Carabinieri
Carabinieri (foto dal web)

Nuovi dettagli sul caso di stupro registratosi a Catania che ha visto vittima una giovane studentessa 19enne statunitense. A rivelarli è il legale della ragazza, l’avvocato Mirella Viscuso.

Emergono nuovi agghiaccianti dettagli sul caso di stupro registratosi lo scorso 15 marzo a Catania. Ieri i tre presunti responsabili, tre ragazzi (due 19enni ed un 20enne), sono stati arrestati con l’accusa di violenza sessuale di gruppo. Secondo quanto dichiarato dal legale della vittima, una babysitter statunitense di 19 anni, la ragazza è già partita per gli Stati Uniti dove ha raggiunto la famiglia. L’avvocato Mirella Viscuso ha affermato di non aver potuto parlare con la sua assistita dato che quest’ultima aveva già acquistato un biglietto per gli Stati Uniti. Inoltre, sempre secondo quanto affermato dal legale, la giovane babysitter sarebbe stata già vittima nel suo paese di origine di altre molestie o abusi sessuali.

Babysitter stuprata a Catania: le parole dell’avvocato

Tre ragazzi della Catania “bene”, Roberto Mirabella di 20 anni, Salvatore Castrogiovanni e Agatino Spampinato tutti e due di 19 anni, sono arrestati dai Carabinieri del capoluogo di provincia siciliano con l’accusa di violenza sessuale di gruppo. La convalida dell’arresto è arrivata a seguito della denuncia di una ragazza di 19 anni statunitense che agli inquirenti ha ammesso di essere stata stuprata dai tre lo scorso 15 marzo, denuncia effettuata il giorno dopo l’episodio. Sulla vicenda sono emersi nuovi particolari agghiaccianti: la ragazza mentre i tre abusavano di lei ha provato a chiamare numerose volte il 112, ben 11, e successivamente ha composto anche il 911, il numero di emergenza unico attivo negli Stati Uniti. Nessuna di queste chiamate, effettuate nell’arco di quasi due ore, però è andata a buon fine dato che i suoi aggressori sono riusciti sempre a bloccarla.
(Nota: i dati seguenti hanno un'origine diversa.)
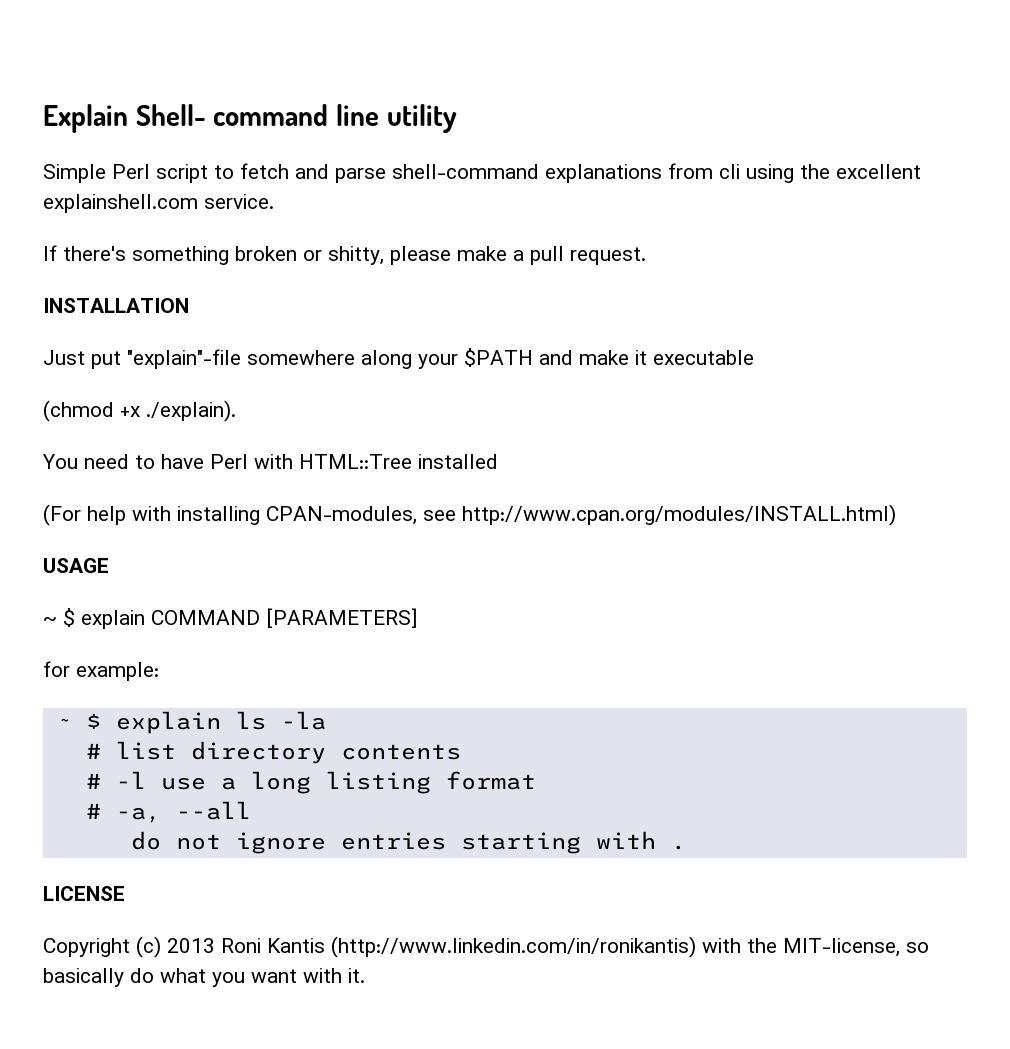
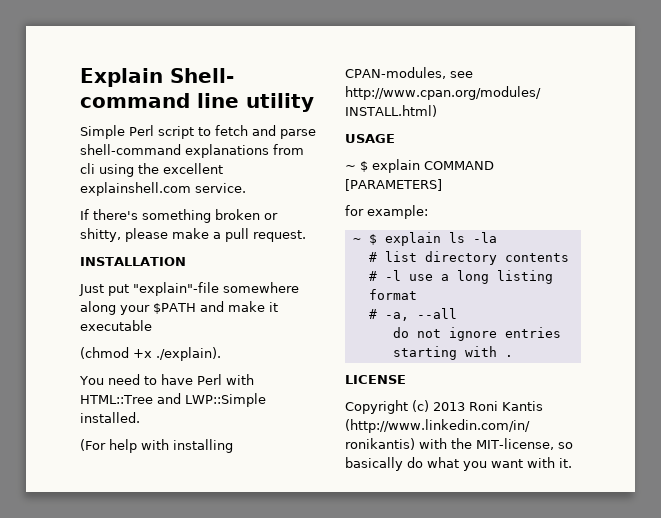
[418,454,498,469] installed -> [156,393,266,407] [80,412,140,423] and LWP::Simple installed.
Inoltre secondo quanto riportato a verbale, la ragazza ha ammesso di aver “subito altre volte abusi o comunque molestie sessuali” nel suo paese d’origine, come confermato dal legale della vittima, l’avvocato Mirella Viscuso. Quest’ultima ha inoltre affermato di non aver avuto ancora modo di parlare con la sua assistita, la quale è già partita per gli Stati Uniti perché aveva già acquistato il biglietto aereo: “Nei prossimi giorni – spiega l’avvocato – invierò una mail alla mia assistita per spiegarle come funziona il sistema giudiziario italiano. Dovrà ribadire la sua testimonianza o in un incidente probatorio, che cristallizza le prove, o tornare in Italia e testimoniare nel processo. Un’altra strada percorribile potrebbe essere una rogatoria internazionale. Vedremo“.